Maybe I misunderstood. I probably should have noticed that the words “A Memoir” appear on the cover of this book with the writer’s name, not as a subtitle. I was really looking forward to learning something about Trinidad, its culture and history, and maybe its flora and fauna. There are tantalizing tidbits scattered through here, but they’re hard to find and harder to put into any organized picture, especially if you don’t already know a lot of that. This is especially true when I have to wade through details about someone I don’t know who seems mostly dissatisfied with the life she’s recounting.

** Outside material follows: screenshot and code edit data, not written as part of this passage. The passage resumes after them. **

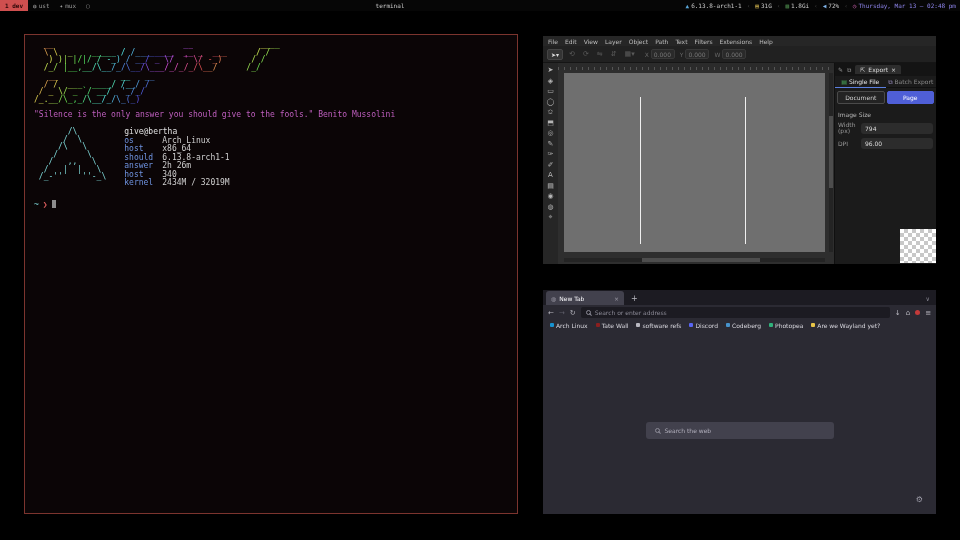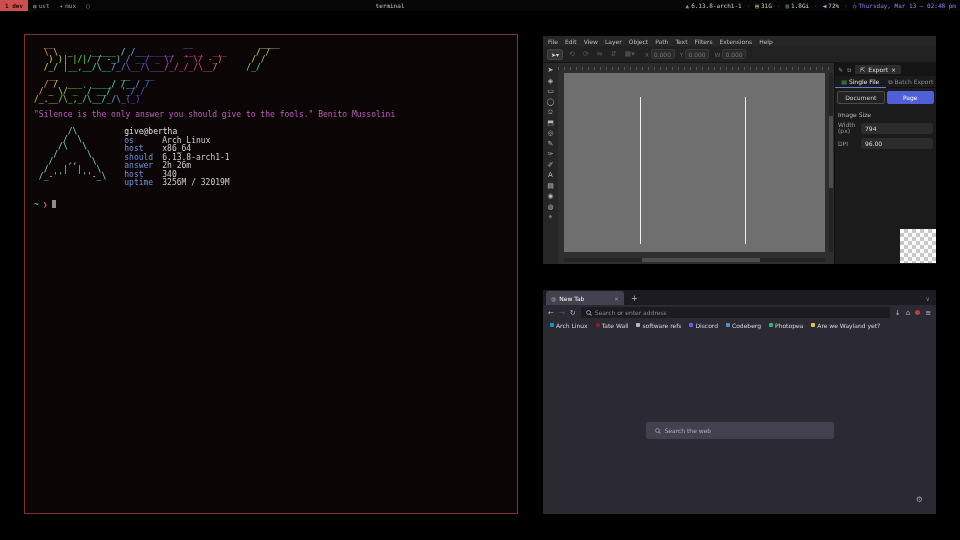--- a/index.html
+++ b/index.html
@@ -193,7 +193,7 @@
           <div><span class="lbl">should</span><span class="val">6.13.8-arch1-1</span></div>
           <div><span class="lbl">answer</span><span class="val">2h 26m</span></div>
           <div><span class="lbl">host</span><span class="val">340</span></div>
-          <div><span class="lbl">uptime</span><span class="val">3256M / 32019M</span></div>
+          <div><span class="lbl">kernel</span><span class="val">3256M / 32019M</span></div>
         </div>
     </div>
   </div>

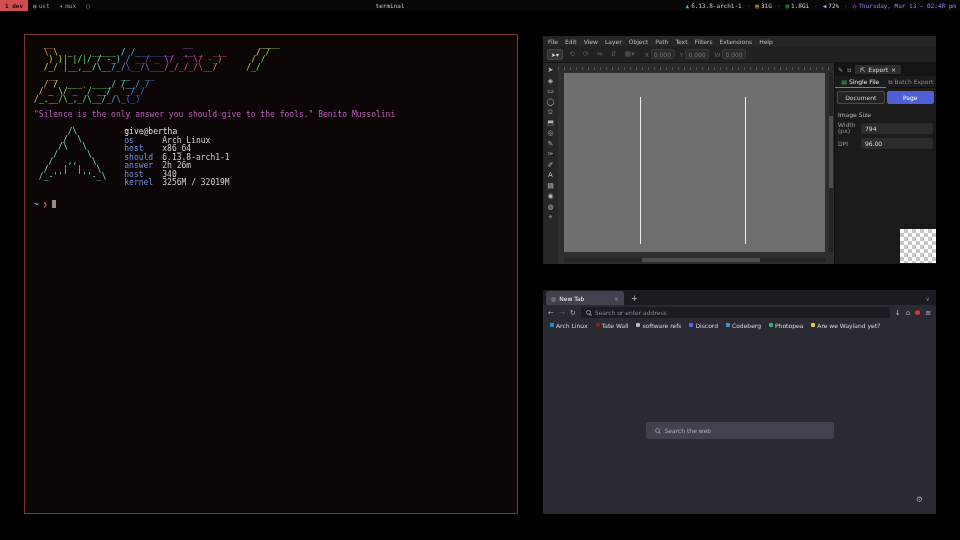--- a/index.html
+++ b/index.html
@@ -193,7 +193,7 @@
           <div><span class="lbl">should</span><span class="val">6.13.8-arch1-1</span></div>
           <div><span class="lbl">answer</span><span class="val">2h 26m</span></div>
           <div><span class="lbl">host</span><span class="val">340</span></div>
-          <div><span class="lbl">kernel</span><span class="val">3256M / 32019M</span></div>
+          <div><span class="lbl">kernel</span><span class="val">2434M / 32019M</span></div>
         </div>
     </div>
   </div>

Maybe if I did know the writer better I would be more interested in how her novels fit into her memories and her relationship with her mother. But I don’t know her novels, and there’s little here, in content or presentation, to make me want to read them. The memoir also contains repetitive language and teeth-on-edge grammatical errors that tear me out of the world of any book.* Anyway, if I could remember which parts of which novels are based on what real situations, I would be distracted by them. I think I’ll settle for knowing only the writer, and only this far.
* While I read a volume marked by a stick-on label as an “advance reading copy” and not for sale, the book was released before I received the review copy, and the ARC did not carry the customary request not to quote without seeing a fully edited copy. Anyway, I can’t imagine who besides the writer could have committed these errors in the first place.